=== Begin Enclosure ===

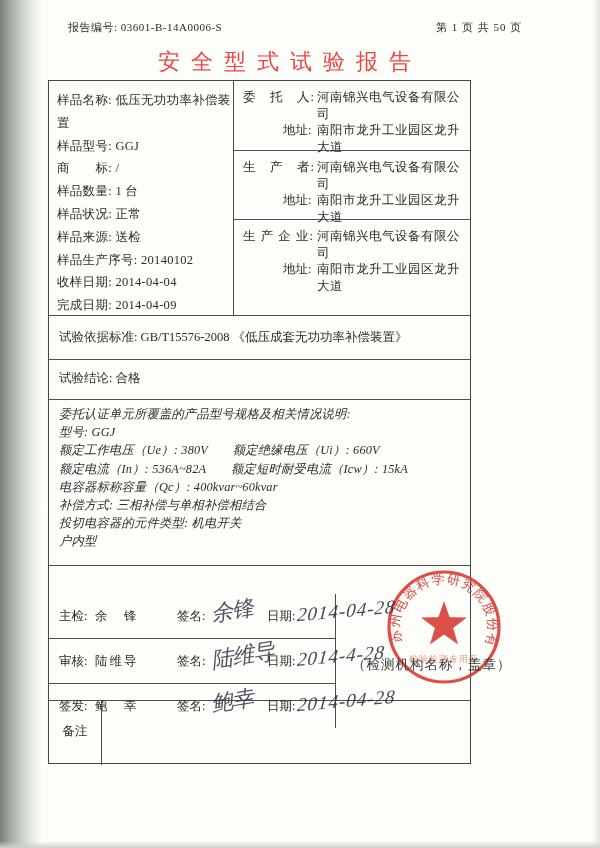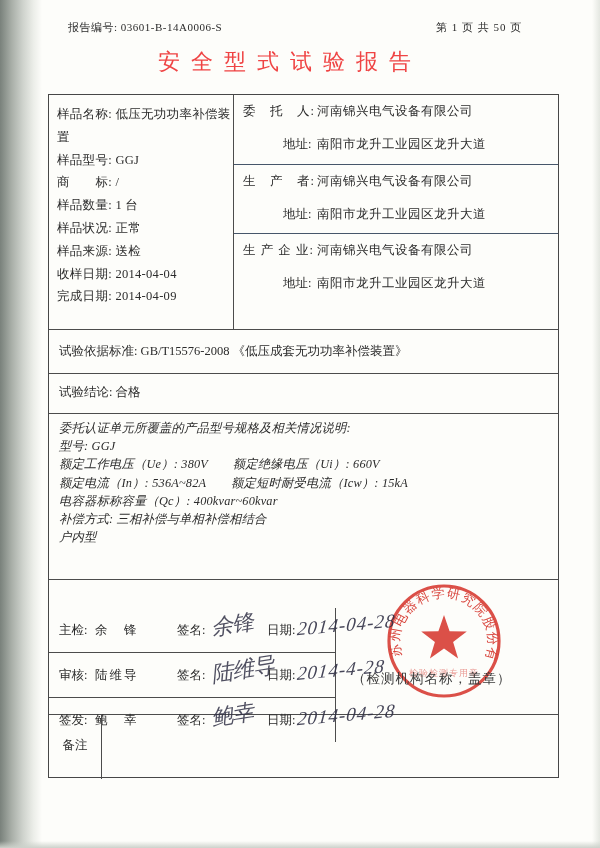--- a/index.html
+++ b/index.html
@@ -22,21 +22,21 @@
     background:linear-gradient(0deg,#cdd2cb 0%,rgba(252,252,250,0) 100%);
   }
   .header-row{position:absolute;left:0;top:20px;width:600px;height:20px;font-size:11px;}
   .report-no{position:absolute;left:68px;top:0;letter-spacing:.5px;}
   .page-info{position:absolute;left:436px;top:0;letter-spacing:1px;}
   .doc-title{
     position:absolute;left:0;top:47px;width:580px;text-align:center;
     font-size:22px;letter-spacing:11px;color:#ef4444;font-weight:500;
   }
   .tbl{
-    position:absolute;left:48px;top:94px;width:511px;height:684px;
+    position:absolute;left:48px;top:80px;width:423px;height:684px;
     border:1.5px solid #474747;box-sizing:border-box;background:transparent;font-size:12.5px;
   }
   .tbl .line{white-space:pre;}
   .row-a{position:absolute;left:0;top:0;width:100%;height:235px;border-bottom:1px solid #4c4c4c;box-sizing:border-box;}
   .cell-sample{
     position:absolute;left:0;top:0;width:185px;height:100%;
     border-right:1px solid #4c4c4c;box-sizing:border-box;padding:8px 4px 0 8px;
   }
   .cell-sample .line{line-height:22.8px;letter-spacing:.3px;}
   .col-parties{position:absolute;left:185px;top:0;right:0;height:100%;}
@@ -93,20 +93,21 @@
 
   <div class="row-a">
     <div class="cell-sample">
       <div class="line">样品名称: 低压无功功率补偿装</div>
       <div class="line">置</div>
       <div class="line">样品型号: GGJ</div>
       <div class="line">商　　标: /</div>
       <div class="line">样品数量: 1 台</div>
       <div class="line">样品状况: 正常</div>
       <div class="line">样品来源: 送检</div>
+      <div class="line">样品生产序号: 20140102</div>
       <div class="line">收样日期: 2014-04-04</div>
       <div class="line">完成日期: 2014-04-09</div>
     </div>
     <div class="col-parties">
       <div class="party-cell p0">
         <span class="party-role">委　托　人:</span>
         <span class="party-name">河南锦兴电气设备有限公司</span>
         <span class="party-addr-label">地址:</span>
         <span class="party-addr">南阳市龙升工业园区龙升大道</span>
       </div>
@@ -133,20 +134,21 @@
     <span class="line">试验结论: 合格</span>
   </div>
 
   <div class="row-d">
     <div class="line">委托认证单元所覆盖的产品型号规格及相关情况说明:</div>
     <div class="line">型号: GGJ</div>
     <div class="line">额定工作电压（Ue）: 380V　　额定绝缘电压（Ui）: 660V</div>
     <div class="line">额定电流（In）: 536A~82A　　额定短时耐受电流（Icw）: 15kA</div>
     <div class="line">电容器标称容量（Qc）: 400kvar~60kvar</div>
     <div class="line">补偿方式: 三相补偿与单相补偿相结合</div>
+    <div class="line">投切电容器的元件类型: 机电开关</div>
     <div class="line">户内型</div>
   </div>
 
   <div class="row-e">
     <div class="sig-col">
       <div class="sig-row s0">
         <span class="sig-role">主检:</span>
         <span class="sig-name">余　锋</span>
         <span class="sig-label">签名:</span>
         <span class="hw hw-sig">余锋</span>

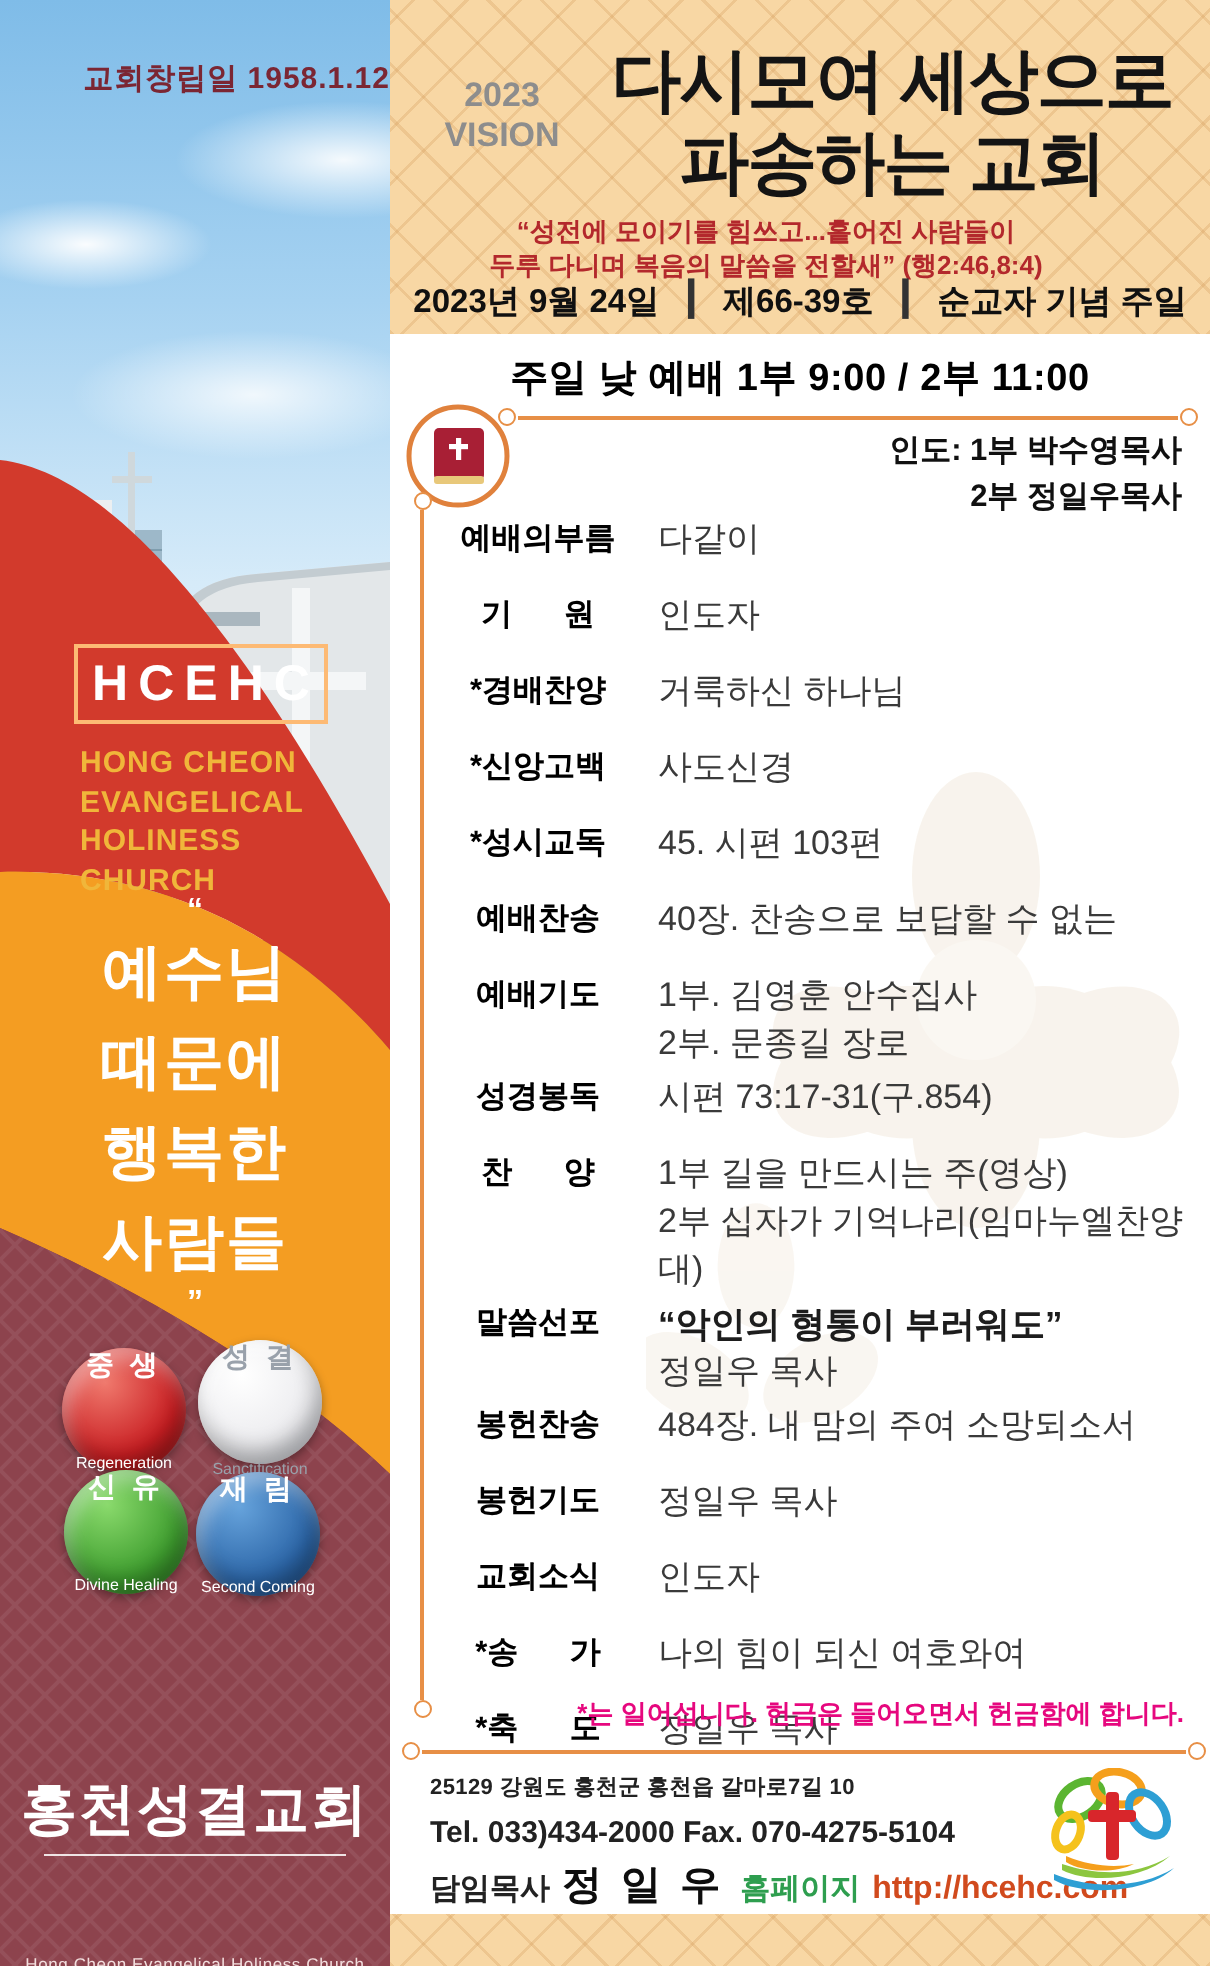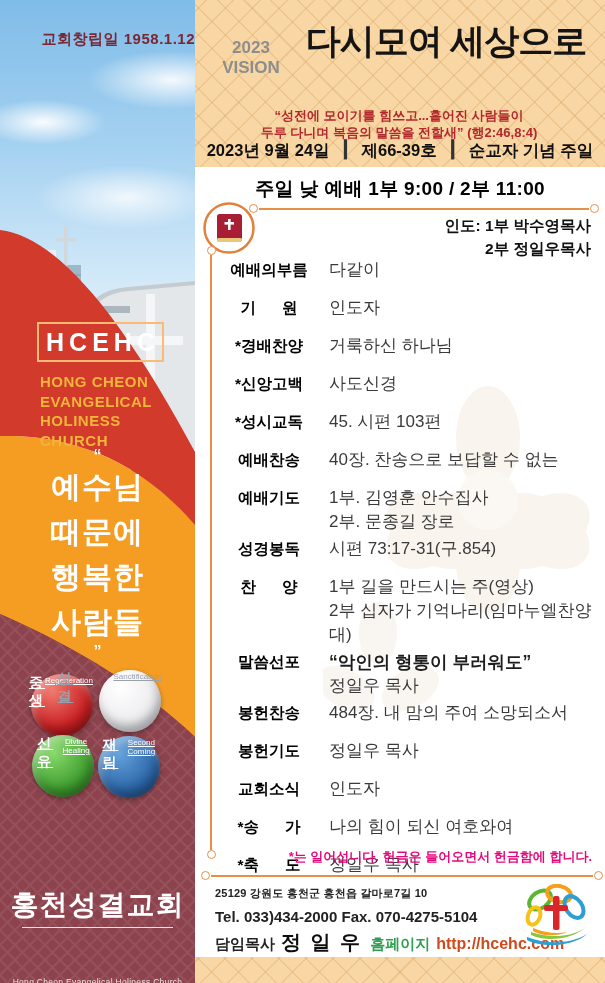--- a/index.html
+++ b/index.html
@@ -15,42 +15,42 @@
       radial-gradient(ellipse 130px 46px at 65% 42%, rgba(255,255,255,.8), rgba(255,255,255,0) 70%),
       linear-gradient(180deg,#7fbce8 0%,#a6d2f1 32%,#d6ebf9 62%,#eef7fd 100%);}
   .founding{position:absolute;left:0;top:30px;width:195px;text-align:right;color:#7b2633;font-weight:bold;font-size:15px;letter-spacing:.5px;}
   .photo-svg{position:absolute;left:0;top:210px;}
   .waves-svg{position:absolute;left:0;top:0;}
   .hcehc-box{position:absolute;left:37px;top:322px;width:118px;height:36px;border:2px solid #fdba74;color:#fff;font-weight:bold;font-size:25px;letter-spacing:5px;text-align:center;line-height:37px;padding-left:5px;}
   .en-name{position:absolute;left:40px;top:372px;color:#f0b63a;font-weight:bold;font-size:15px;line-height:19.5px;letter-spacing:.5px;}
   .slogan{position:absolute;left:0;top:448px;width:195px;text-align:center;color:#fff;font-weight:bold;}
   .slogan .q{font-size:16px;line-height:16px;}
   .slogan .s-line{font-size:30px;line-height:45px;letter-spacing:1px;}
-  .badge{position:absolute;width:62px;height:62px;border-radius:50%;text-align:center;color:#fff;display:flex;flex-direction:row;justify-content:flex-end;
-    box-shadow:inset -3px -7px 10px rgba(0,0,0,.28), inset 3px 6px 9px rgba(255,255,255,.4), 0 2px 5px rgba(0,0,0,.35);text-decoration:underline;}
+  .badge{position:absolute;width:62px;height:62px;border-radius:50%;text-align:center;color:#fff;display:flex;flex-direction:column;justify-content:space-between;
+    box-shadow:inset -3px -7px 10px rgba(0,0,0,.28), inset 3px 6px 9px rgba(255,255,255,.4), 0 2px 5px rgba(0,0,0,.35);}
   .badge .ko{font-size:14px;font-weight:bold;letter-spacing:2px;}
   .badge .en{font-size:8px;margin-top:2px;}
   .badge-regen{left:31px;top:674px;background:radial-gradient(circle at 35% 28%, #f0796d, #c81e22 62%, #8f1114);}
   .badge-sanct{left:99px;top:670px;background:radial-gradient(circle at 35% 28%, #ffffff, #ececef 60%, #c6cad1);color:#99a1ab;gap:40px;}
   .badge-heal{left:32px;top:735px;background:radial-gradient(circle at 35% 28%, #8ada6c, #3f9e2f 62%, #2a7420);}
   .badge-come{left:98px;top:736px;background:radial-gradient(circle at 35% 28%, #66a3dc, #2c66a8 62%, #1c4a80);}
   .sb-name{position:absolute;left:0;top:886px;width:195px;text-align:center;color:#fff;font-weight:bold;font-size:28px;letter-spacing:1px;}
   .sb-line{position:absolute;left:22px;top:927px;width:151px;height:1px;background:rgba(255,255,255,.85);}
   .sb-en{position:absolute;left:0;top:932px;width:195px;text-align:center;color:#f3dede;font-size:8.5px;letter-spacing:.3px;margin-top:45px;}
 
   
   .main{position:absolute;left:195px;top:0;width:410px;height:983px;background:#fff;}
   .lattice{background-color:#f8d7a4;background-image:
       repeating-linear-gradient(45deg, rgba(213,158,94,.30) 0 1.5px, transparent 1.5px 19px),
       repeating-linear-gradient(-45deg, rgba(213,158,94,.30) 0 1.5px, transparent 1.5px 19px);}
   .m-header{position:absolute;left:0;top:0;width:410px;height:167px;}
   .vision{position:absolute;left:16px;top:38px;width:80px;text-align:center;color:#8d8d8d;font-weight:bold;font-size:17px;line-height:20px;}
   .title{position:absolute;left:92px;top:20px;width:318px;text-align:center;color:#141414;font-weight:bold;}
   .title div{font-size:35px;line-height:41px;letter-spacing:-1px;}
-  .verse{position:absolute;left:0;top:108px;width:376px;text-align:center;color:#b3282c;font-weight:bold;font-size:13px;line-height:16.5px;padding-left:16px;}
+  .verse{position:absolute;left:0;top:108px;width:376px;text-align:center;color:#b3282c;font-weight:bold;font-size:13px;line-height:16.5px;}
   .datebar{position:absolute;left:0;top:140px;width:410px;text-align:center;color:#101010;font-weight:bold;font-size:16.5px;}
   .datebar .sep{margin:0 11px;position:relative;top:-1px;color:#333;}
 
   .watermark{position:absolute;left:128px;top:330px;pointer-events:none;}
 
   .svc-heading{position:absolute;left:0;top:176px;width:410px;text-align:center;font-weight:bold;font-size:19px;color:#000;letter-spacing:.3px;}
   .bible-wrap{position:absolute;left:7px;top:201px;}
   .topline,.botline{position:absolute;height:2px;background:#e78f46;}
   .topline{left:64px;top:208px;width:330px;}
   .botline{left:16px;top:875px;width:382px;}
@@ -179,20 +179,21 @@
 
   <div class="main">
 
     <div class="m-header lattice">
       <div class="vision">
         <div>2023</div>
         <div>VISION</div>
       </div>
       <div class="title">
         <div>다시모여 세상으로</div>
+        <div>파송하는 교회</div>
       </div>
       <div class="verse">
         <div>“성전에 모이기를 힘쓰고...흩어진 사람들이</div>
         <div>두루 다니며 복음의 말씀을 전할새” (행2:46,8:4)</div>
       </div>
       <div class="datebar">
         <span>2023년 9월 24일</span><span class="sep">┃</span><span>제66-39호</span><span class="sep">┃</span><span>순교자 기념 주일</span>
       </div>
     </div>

=== End Enclosure ===

-- Exercise aim --
From the records above, return each line that includes "content".

-- Answer --
-  .badge{position:absolute;width:62px;height:62px;border-radius:50%;text-align:center;color:#fff;display:flex;flex-direction:row;justify-content:flex-end;
+  .badge{position:absolute;width:62px;height:62px;border-radius:50%;text-align:center;color:#fff;display:flex;flex-direction:column;justify-content:space-between;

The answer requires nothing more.